Before-and-after change records
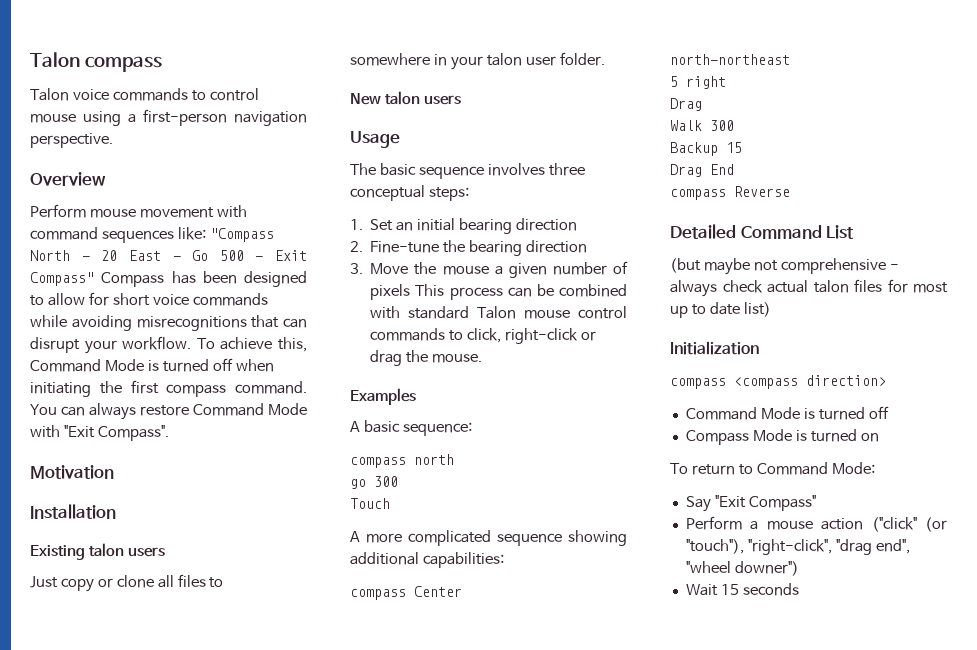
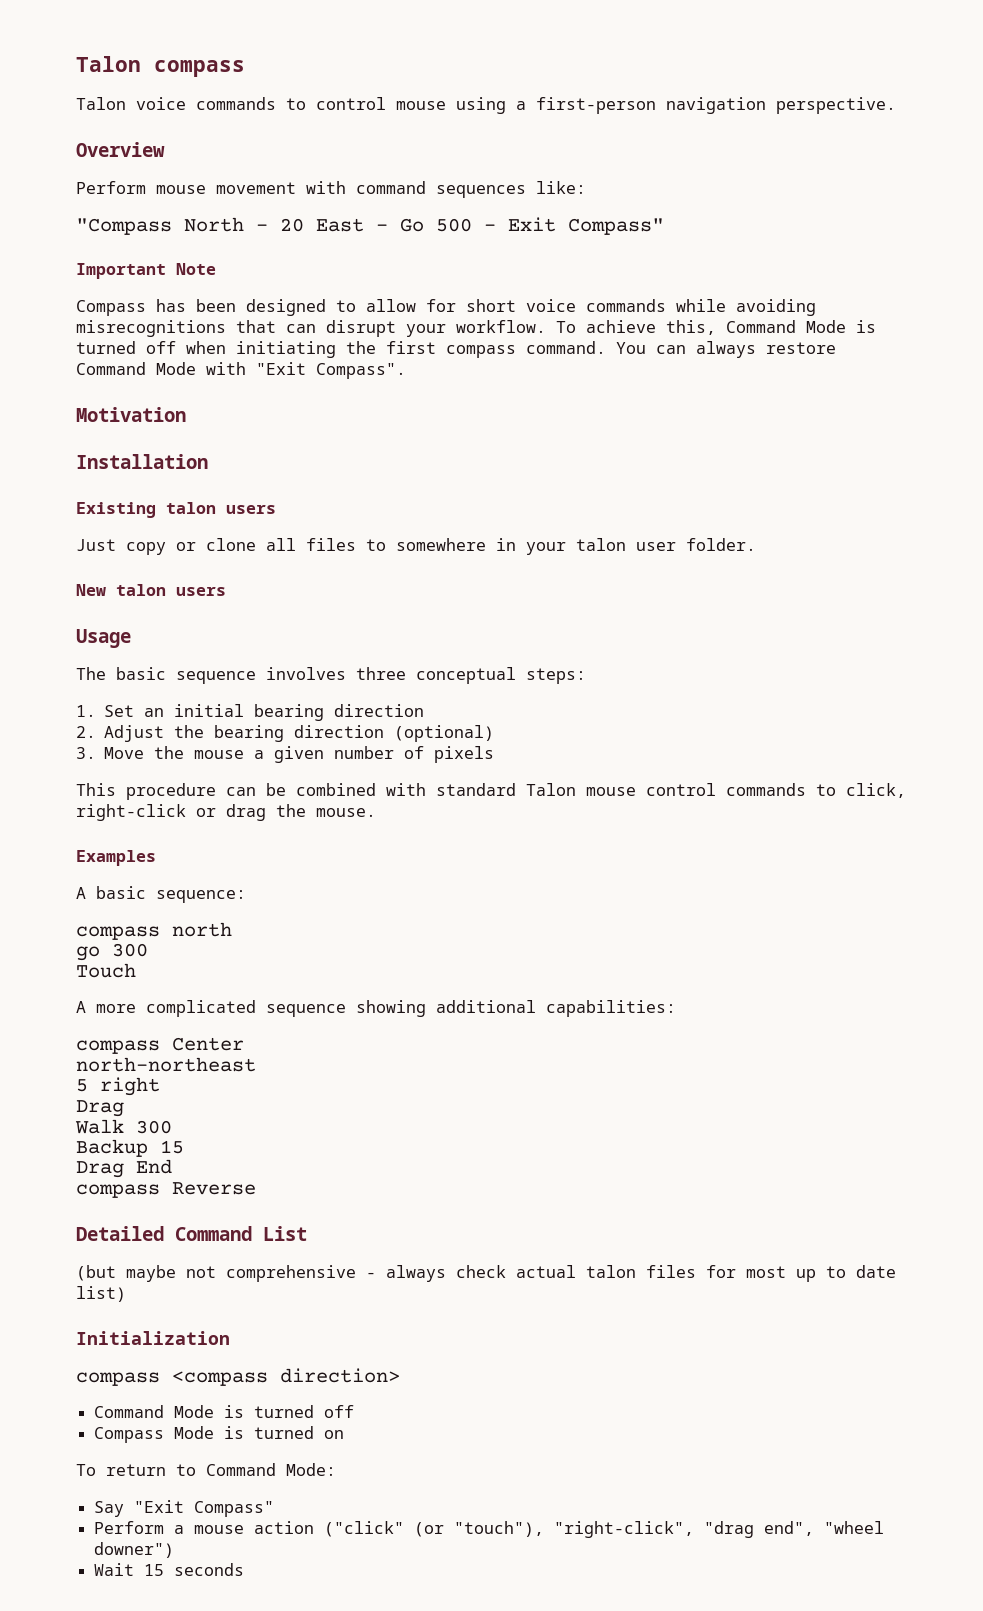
- Perform mouse movement with command sequences like: "Compass North - 20 East - Go 500 - Exit Compass" Compass has been designed to allow for short voice commands while avoiding misrecognitions that can disrupt your workflow.
+ Perform mouse movement with command sequences like:
+ "Compass North - 20 East - Go 500 - Exit Compass"
+ Important Note
+ Compass has been designed to allow for short voice commands while avoiding misrecognitions that can disrupt your workflow.
- 2. Fine-tune the bearing direction
+ 2. Adjust the bearing direction (optional)
- 3. Move the mouse a given number of pixels This process can be combined with standard Talon mouse control commands to click, right-click or drag the mouse.
+ 3. Move the mouse a given number of pixels
+ This procedure can be combined with standard Talon mouse control commands to click, right-click or drag the mouse.

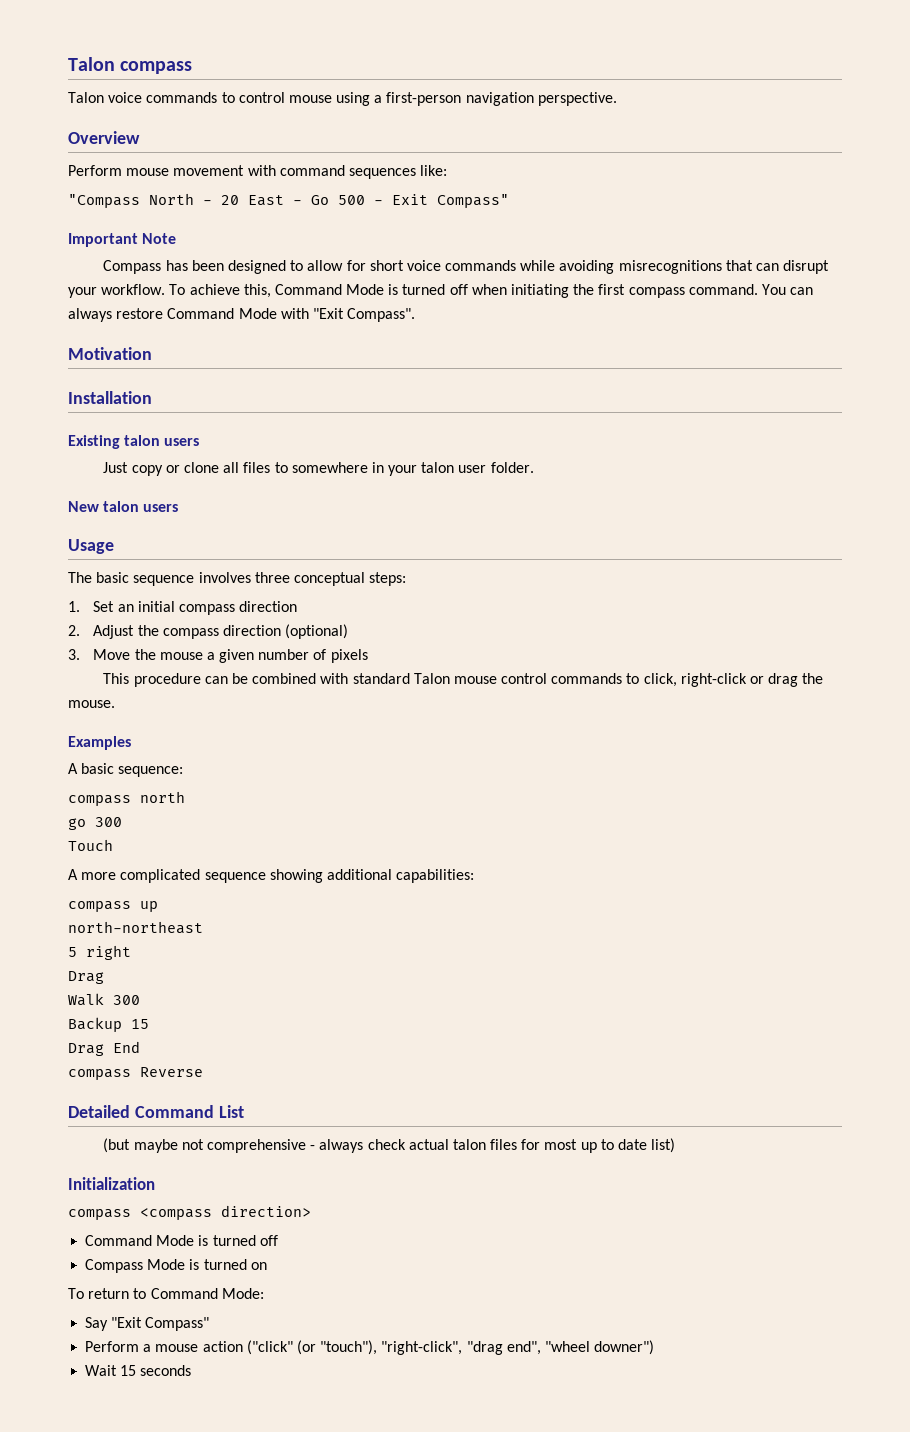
- 1. Set an initial bearing direction
+ 1. Set an initial compass direction
- 2. Adjust the bearing direction (optional)
+ 2. Adjust the compass direction (optional)
- compass Center
+ compass up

TASK PROMPT:
Go line by line through the records above and copy each one containing "that".

EXERCISE RESULT:
- Perform mouse movement with command sequences like: "Compass North - 20 East - Go 500 - Exit Compass" Compass has been designed to allow for short voice commands while avoiding misrecognitions that can disrupt your workflow.
+ Compass has been designed to allow for short voice commands while avoiding misrecognitions that can disrupt your workflow.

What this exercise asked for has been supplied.